Stored items from a collection:
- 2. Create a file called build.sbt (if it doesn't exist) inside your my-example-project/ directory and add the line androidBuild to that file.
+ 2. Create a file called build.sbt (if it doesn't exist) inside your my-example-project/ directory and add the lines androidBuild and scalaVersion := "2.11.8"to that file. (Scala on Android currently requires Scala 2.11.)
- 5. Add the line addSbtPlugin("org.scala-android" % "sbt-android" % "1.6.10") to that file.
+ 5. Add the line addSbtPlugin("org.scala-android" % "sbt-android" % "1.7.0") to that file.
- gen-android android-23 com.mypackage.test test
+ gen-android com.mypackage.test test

==

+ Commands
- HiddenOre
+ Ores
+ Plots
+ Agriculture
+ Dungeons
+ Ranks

PROBLEM TO WORK ON:
Go over the entries above and say how many lines hold the string "test", with no other text.

EXERCISE OUTPUT:
2